It's about diving. And cats.

Me diving

Saturday, August 30, 2014

Cordell Practice Dives

Rockfish at Eric's Pinnacle
Photo by Clinton Bauder
 We were scheduled to dive on Saturday on a tech boat, but the forecast was looking pretty terrible as we approached the weekend.  So, with the high likelihood that we were going to end up diving in the bay, we decided to convert the boat to a practice dive for Cordell instead.  For this year's trip to Cordell, we are planning to set the stage to start a multi-year transect-based photographic survey of a site.  So, that requires setting up permanent markers (for which we were thinking of using lead fishing balls) to leave there to re-locate the site in future years, then running transect lines between the markers, and then running along the lines with a scale stick, and taking meter-sized pictures along the line.  So, obviously, a practice session (or three) was in order.

Me with a scale stick thingy
Photo by Clinton Bauder
We were originally discussing doing this at Kawika's, but decided that we wanted more topography, since that would be trickier and more realistic for the site we had in mind at Cordell (or actually the site that the Sanctuary people had it in mind).  So we eventually settled on Aumentos, as the best site in terms of topography, which was also diveable in the day's conditions (which were not good).  We came  up with the plan for the dive, which not too surprisingly, was insanely complicated and seemed unlikely to actually be pulled off once we were underwater.  The boat dropped the balls on two different lines, so we would descend one line and find the second one, then scout the site and move the balls into a triangular formation, run transect lines, and take some sample photos.  Then at the end, we'd move the balls back, clip them back to the lines, and the boat crew would pull them after we surfaced.  We did not have our full complement of lift bags yet, just one to share.  So we had to serialize the ball moving, which clearly would not be ideal for the real project.  But we took turns so that everyone got a try with various skills.  Rob and Clinton were taking pictures, and I got a little bit of video.  I was also manning a scale stick, and was paired up with Rob for one pass over the transect lines with him taking photos.

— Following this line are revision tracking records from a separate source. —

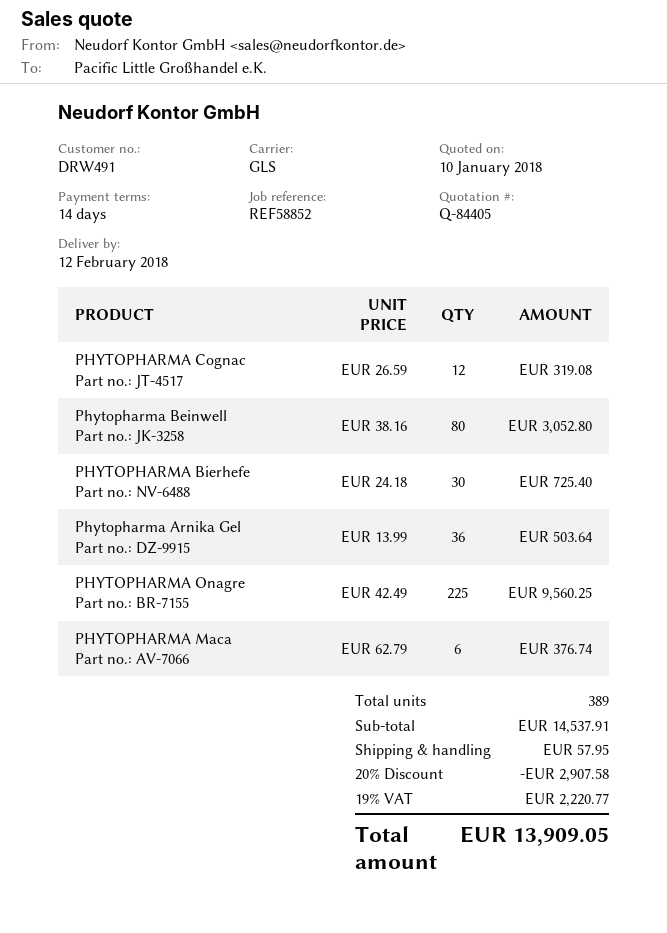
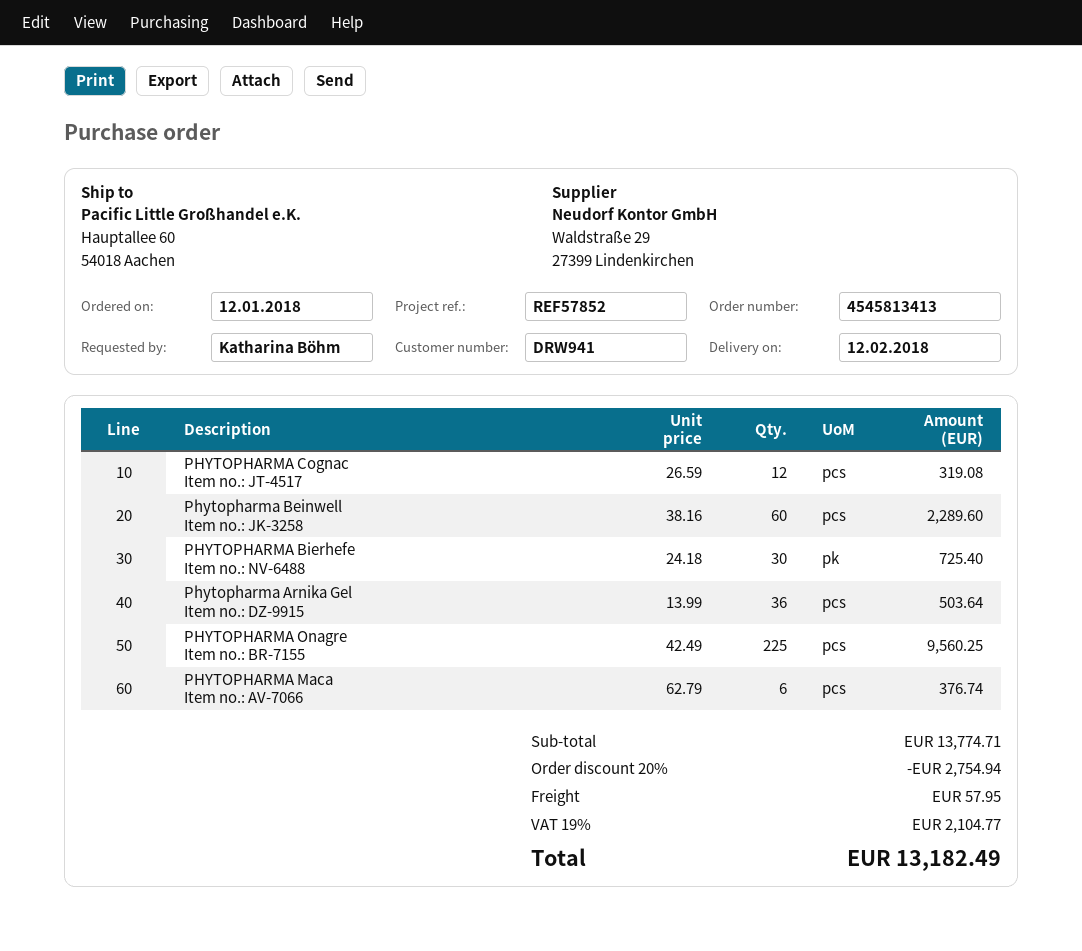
customer number: DRW491 -> DRW941
reference: REF58852 -> REF57852
Phytopharma Beinwell: 80 x 38.16 = 3052.80 -> 60 x 38.16 = 2289.60
subtotal: 14537.91 -> 13774.71
discount: 20% = 2907.58 -> 20% = 2754.94
tax: 19% = 2220.77 -> 19% = 2104.77
total: 13909.05 -> 13182.49

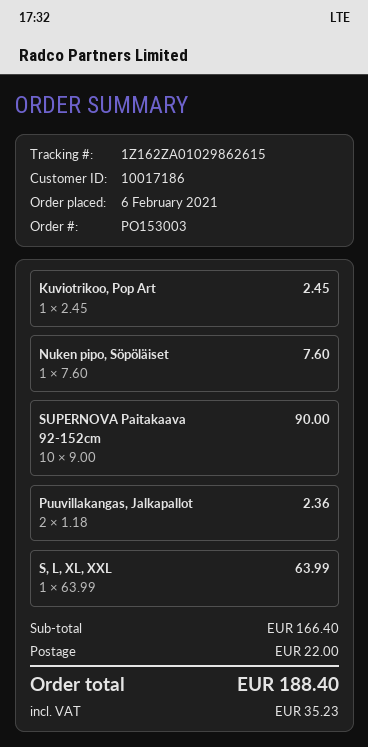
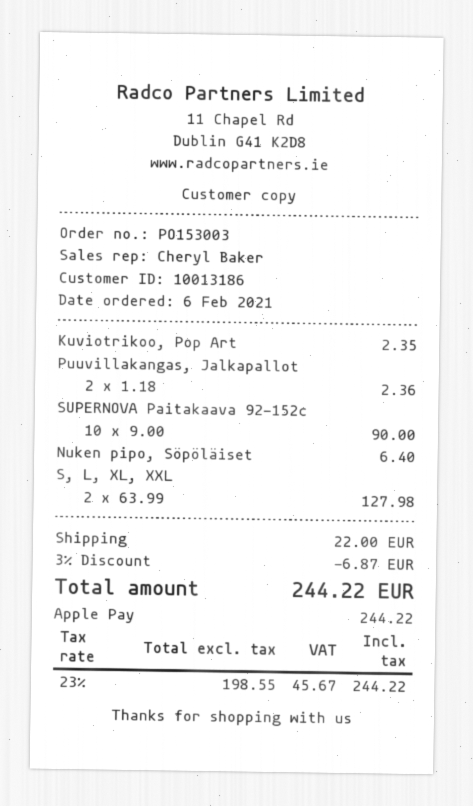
customer number: 10017186 -> 10013186
Kuviotrikoo, Pop Art: 1 x 2.45 = 2.45 -> 1 x 2.35 = 2.35
Nuken pipo, Söpöläiset: 1 x 7.60 = 7.60 -> 1 x 6.40 = 6.40
S, L, XL, XXL: 1 x 63.99 = 63.99 -> 2 x 63.99 = 127.98
discount: none -> 3% = 6.87
tax: 35.23 -> 45.67
total: 188.40 -> 244.22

Matt and Rob moving a transect anchor
Photo by Clinton Bauder
The viz was really really good for the site, which definitely made things easier.  Finding the second line with the extra balls was trivial, and we could see the down line from the spot that we picked for the transect.  So basically everyone could see everyone throughout the whole dive, which made it quite easy to coordinate everything.  I mostly just watched in the beginning, while others were placing balls, and took a little video.  Then I escorted Rob while he moved one of the balls, and then once the first transect line was laid, we swam along the transect line and I held the scale stick along the line.  It was kind of difficult to figure out how exactly to orient the scale stick along the line, so one takeaway was that a quadrat would probably work better.  We also do a bit of video along the transect line, just to see how that worked.  After several passes over the lines, with both Rob and Clinton taking pictures, we cleaned things up, moved the balls back over to the downlines, clipped everything off, and started our ascent.  While we were on the line, we saw a bat ray swim by!  It's been a really long time since I've seen a bat ray around here, so that was pretty cool.

John and Matt setting up transect tape
Photo by Clinton Bauder
We finished up the first dive pretty quickly, and since the viz was so awesome, we decided to do a second dive, and went to Eric's Pinnacle.  Rob didn't dive for some reason -- I think he got wet on the first dive, but he also likes to claim he's never dived Eric's Pinnacle (even though that's not exactly true).  So it was just me and Kevin in my team for dive two.  On the way down the line, my ears were not cooperating.  I couldn't seem to get below 30 feet, but eventually I just swam over to the pinnacle at 30 feet, and hung out there for a bit, until my ears very slowly allowed me to go deeper.  Eventually we did make it to the bottom.  We circumnavigated the pinnacle and then worked our way up.  The viz was excellent, and we saw the usual assortment of Eric's critters.  There was a nice-sized school of rockfish hanging around by the pinnacle.  I eventually called the dive because my ears were continuing to bother me.